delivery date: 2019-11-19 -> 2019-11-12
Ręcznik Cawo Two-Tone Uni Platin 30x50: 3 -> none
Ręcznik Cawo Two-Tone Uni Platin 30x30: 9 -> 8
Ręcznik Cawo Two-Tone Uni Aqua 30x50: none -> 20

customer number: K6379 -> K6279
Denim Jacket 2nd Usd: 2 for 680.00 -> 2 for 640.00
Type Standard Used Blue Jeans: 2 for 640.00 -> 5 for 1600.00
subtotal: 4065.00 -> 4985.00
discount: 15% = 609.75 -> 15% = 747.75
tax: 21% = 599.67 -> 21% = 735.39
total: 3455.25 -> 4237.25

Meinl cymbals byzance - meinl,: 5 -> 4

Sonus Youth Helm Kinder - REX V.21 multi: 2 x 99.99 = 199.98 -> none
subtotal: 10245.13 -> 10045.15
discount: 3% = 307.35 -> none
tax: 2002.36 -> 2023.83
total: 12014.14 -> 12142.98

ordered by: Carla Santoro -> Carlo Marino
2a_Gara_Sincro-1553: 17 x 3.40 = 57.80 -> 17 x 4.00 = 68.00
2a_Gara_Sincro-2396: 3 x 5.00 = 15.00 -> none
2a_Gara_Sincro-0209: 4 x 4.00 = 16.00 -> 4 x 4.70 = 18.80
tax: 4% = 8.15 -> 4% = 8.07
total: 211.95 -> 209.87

» **INSTRUCTIONS TO FOLLOW**: Word for word, transcribe the complete listing.

» **FINAL ANSWER**:
delivery date: 2019-11-19 -> 2019-11-12
Ręcznik Cawo Two-Tone Uni Platin 30x50: 3 -> none
Ręcznik Cawo Two-Tone Uni Platin 30x30: 9 -> 8
Ręcznik Cawo Two-Tone Uni Aqua 30x50: none -> 20

customer number: K6379 -> K6279
Denim Jacket 2nd Usd: 2 for 680.00 -> 2 for 640.00
Type Standard Used Blue Jeans: 2 for 640.00 -> 5 for 1600.00
subtotal: 4065.00 -> 4985.00
discount: 15% = 609.75 -> 15% = 747.75
tax: 21% = 599.67 -> 21% = 735.39
total: 3455.25 -> 4237.25

Meinl cymbals byzance - meinl,: 5 -> 4

Sonus Youth Helm Kinder - REX V.21 multi: 2 x 99.99 = 199.98 -> none
subtotal: 10245.13 -> 10045.15
discount: 3% = 307.35 -> none
tax: 2002.36 -> 2023.83
total: 12014.14 -> 12142.98

ordered by: Carla Santoro -> Carlo Marino
2a_Gara_Sincro-1553: 17 x 3.40 = 57.80 -> 17 x 4.00 = 68.00
2a_Gara_Sincro-2396: 3 x 5.00 = 15.00 -> none
2a_Gara_Sincro-0209: 4 x 4.00 = 16.00 -> 4 x 4.70 = 18.80
tax: 4% = 8.15 -> 4% = 8.07
total: 211.95 -> 209.87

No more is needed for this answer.